Top of Data

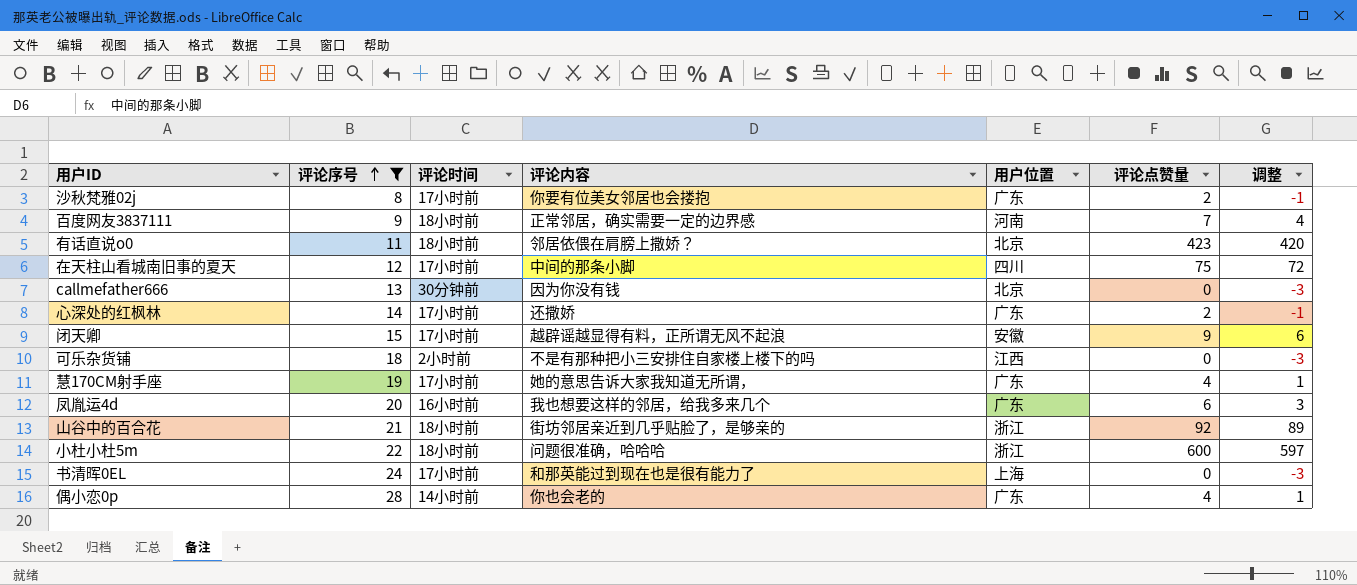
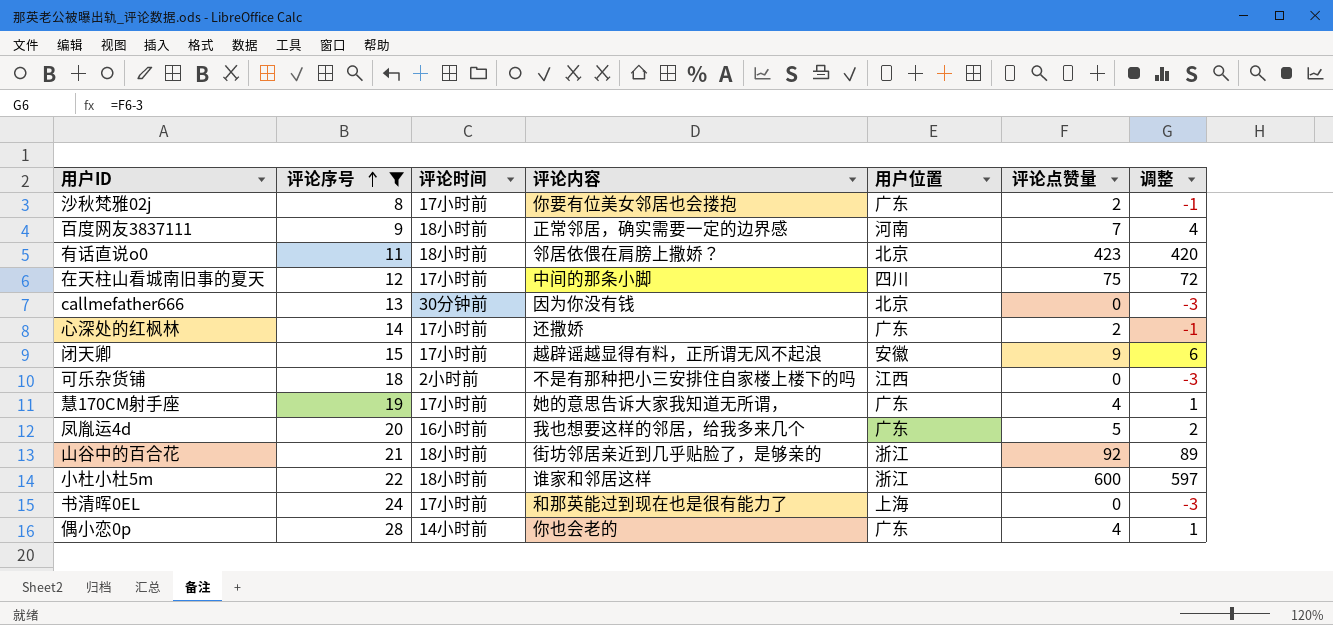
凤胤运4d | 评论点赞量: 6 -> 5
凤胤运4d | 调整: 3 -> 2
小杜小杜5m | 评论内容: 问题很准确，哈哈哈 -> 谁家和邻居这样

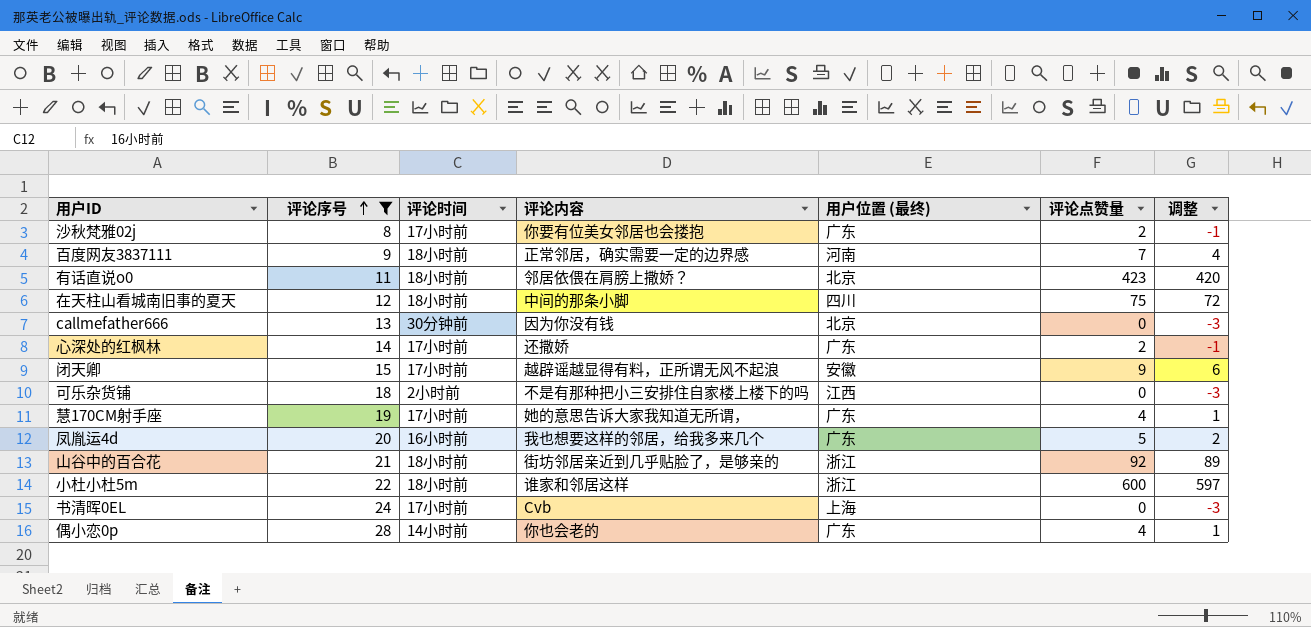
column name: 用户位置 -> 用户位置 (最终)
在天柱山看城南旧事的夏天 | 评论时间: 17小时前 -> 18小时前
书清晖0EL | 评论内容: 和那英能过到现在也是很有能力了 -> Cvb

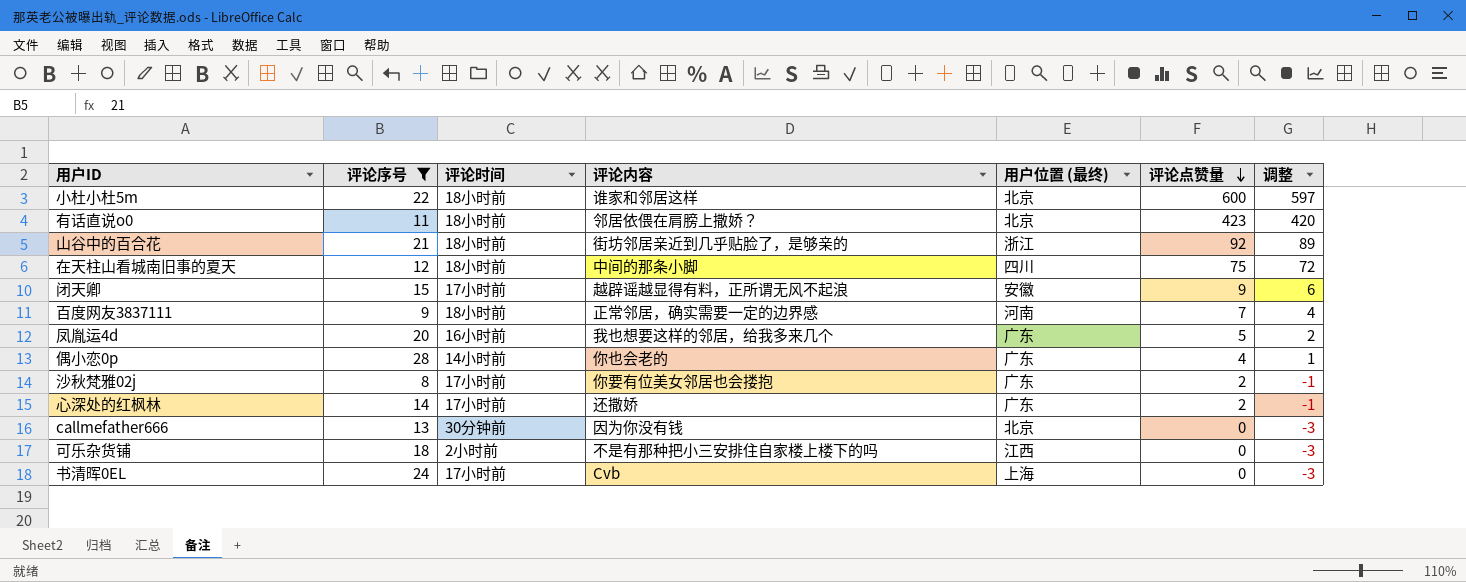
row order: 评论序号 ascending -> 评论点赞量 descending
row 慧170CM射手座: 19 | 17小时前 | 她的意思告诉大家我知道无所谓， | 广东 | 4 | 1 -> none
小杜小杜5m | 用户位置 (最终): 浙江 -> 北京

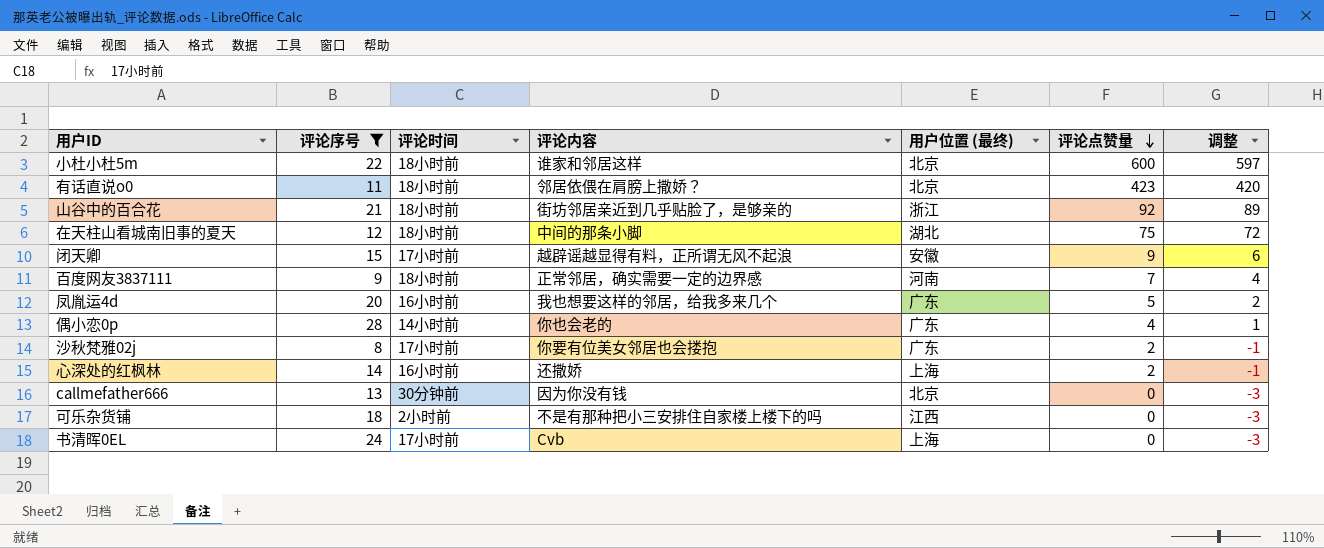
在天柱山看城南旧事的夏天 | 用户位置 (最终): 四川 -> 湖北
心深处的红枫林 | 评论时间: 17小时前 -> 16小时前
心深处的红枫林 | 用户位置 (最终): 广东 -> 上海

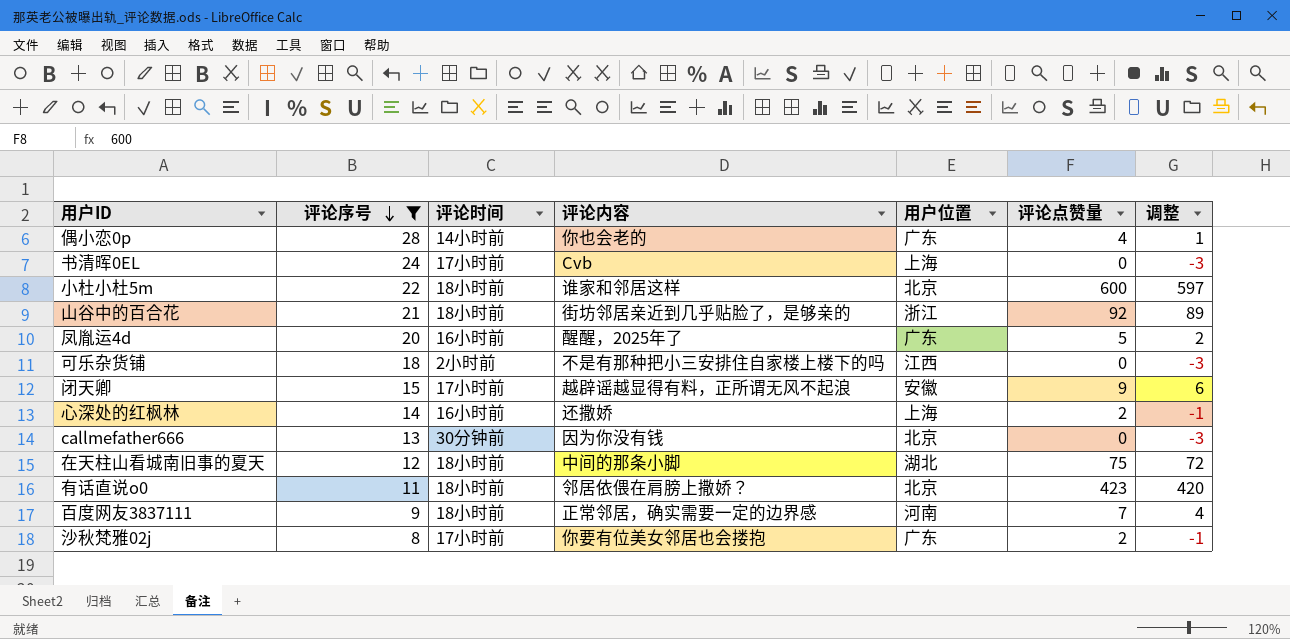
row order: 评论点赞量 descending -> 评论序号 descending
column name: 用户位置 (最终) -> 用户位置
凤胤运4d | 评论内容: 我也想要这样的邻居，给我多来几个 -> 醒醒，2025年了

Bottom of Data
Top of Data

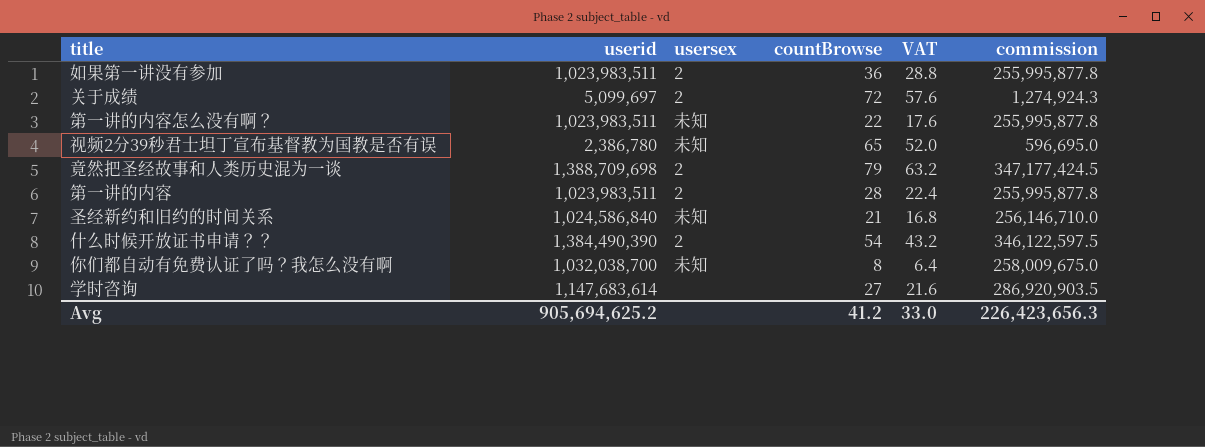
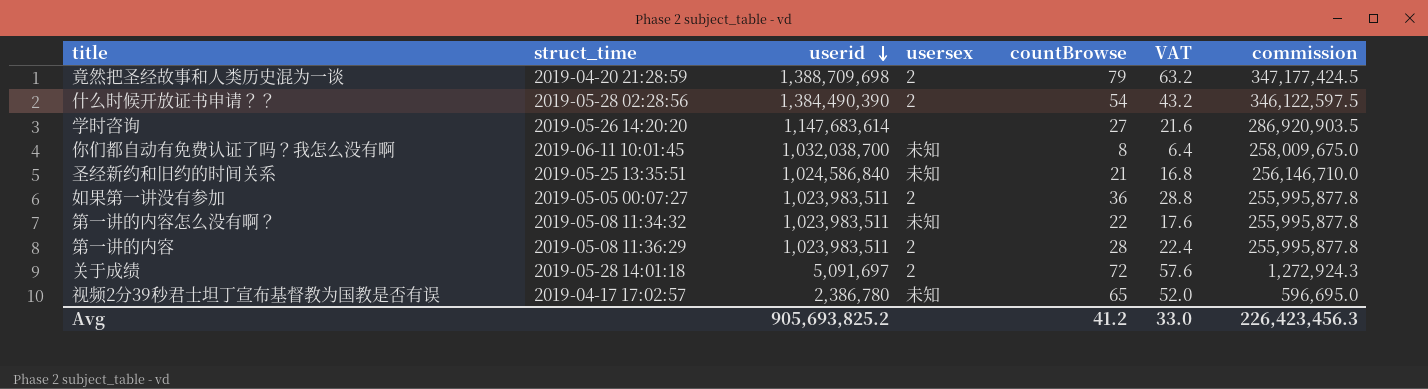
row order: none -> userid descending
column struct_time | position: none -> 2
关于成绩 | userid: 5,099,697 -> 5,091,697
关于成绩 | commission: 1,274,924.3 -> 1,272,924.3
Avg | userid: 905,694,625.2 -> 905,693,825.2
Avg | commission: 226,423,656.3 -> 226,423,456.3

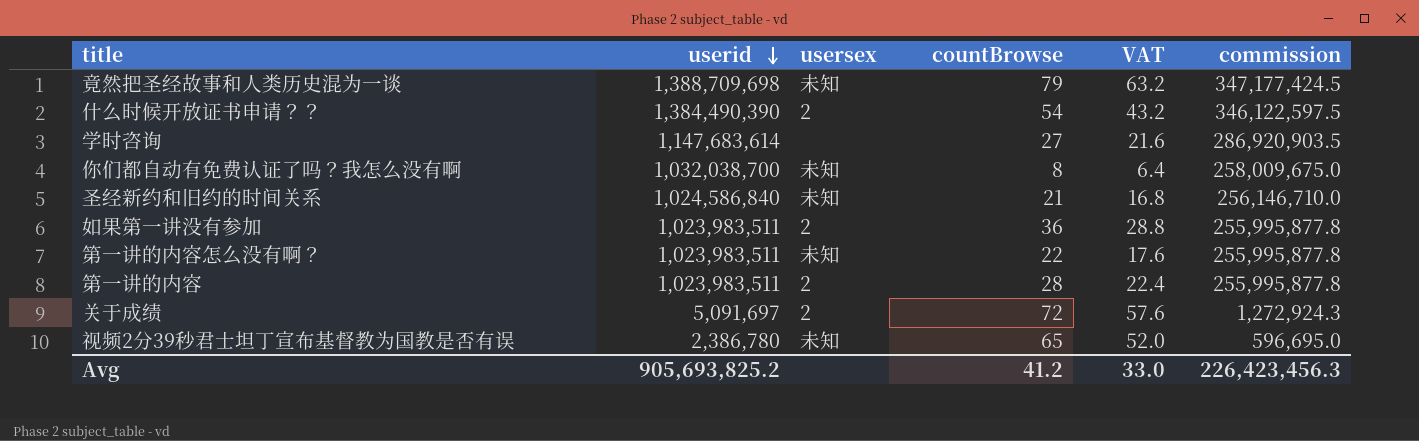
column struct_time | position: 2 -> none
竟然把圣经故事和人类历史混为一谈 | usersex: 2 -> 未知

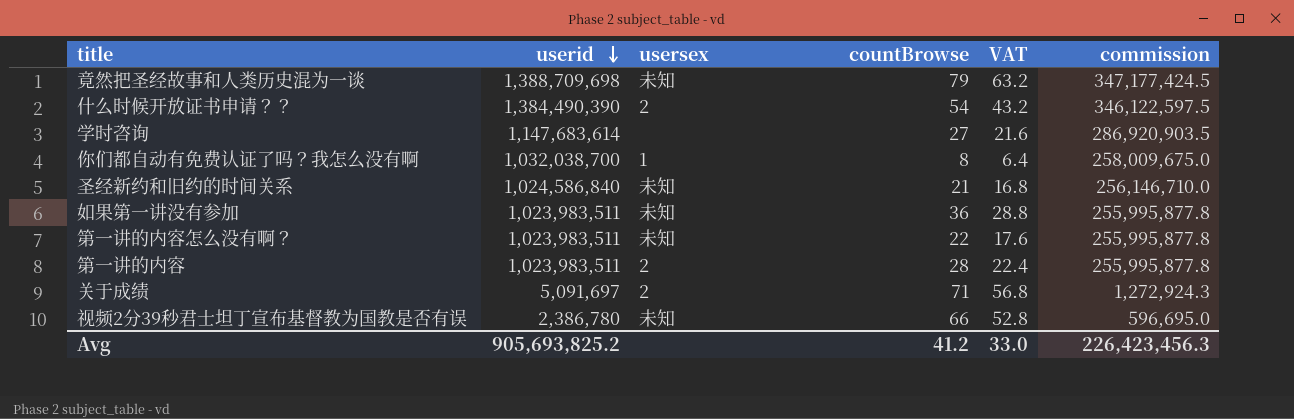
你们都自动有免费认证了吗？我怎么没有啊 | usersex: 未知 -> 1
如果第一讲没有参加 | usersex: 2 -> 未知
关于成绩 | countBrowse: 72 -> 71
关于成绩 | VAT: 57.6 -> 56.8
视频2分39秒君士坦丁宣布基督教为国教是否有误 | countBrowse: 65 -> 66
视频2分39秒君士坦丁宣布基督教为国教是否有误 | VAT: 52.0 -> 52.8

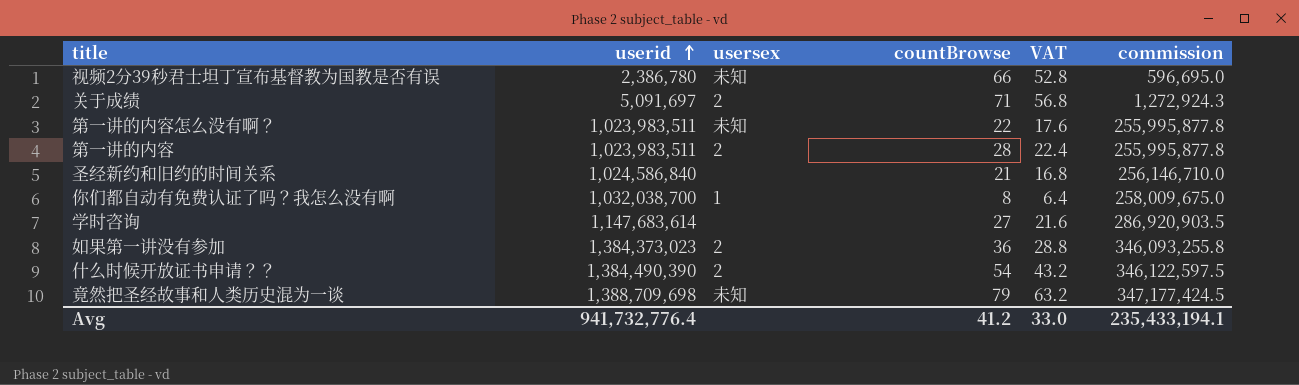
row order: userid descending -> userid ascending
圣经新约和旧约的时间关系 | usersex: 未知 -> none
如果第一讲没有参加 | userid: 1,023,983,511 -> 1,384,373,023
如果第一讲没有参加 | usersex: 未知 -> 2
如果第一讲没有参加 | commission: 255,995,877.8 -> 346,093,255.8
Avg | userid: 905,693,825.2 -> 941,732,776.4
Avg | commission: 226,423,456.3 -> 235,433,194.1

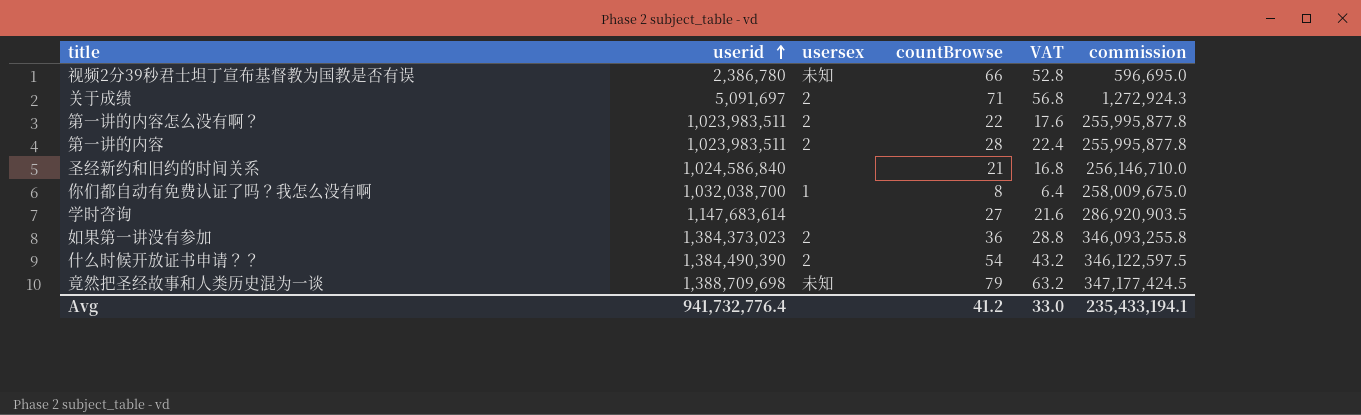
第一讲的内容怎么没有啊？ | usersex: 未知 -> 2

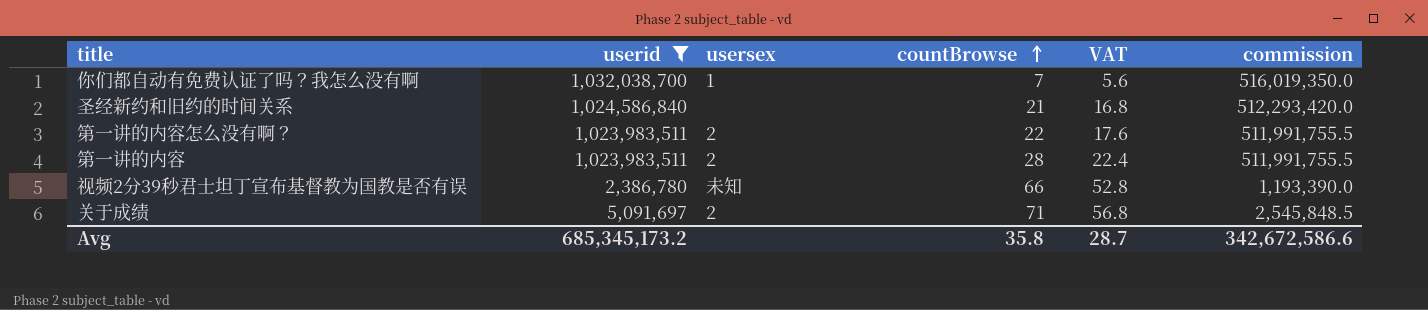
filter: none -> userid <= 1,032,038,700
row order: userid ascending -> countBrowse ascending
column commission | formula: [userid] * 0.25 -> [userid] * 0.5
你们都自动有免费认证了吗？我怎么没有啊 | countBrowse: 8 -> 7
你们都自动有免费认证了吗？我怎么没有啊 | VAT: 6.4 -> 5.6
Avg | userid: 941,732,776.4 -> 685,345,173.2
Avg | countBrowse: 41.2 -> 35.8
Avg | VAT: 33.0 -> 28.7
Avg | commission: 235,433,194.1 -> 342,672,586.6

Bottom of Data

Problem requirements: From the line holding "column name: 用户位置 -> 用户位置 (最终)" to the line holding "凤胤运4d | 评论内容: 我也想要这样的邻居，给我多来几个 -> 醒醒，2025年了", both included, retype the entries above exactly and drop the pictures.

Answer section:
column name: 用户位置 -> 用户位置 (最终)
在天柱山看城南旧事的夏天 | 评论时间: 17小时前 -> 18小时前
书清晖0EL | 评论内容: 和那英能过到现在也是很有能力了 -> Cvb

row order: 评论序号 ascending -> 评论点赞量 descending
row 慧170CM射手座: 19 | 17小时前 | 她的意思告诉大家我知道无所谓， | 广东 | 4 | 1 -> none
小杜小杜5m | 用户位置 (最终): 浙江 -> 北京

在天柱山看城南旧事的夏天 | 用户位置 (最终): 四川 -> 湖北
心深处的红枫林 | 评论时间: 17小时前 -> 16小时前
心深处的红枫林 | 用户位置 (最终): 广东 -> 上海

row order: 评论点赞量 descending -> 评论序号 descending
column name: 用户位置 (最终) -> 用户位置
凤胤运4d | 评论内容: 我也想要这样的邻居，给我多来几个 -> 醒醒，2025年了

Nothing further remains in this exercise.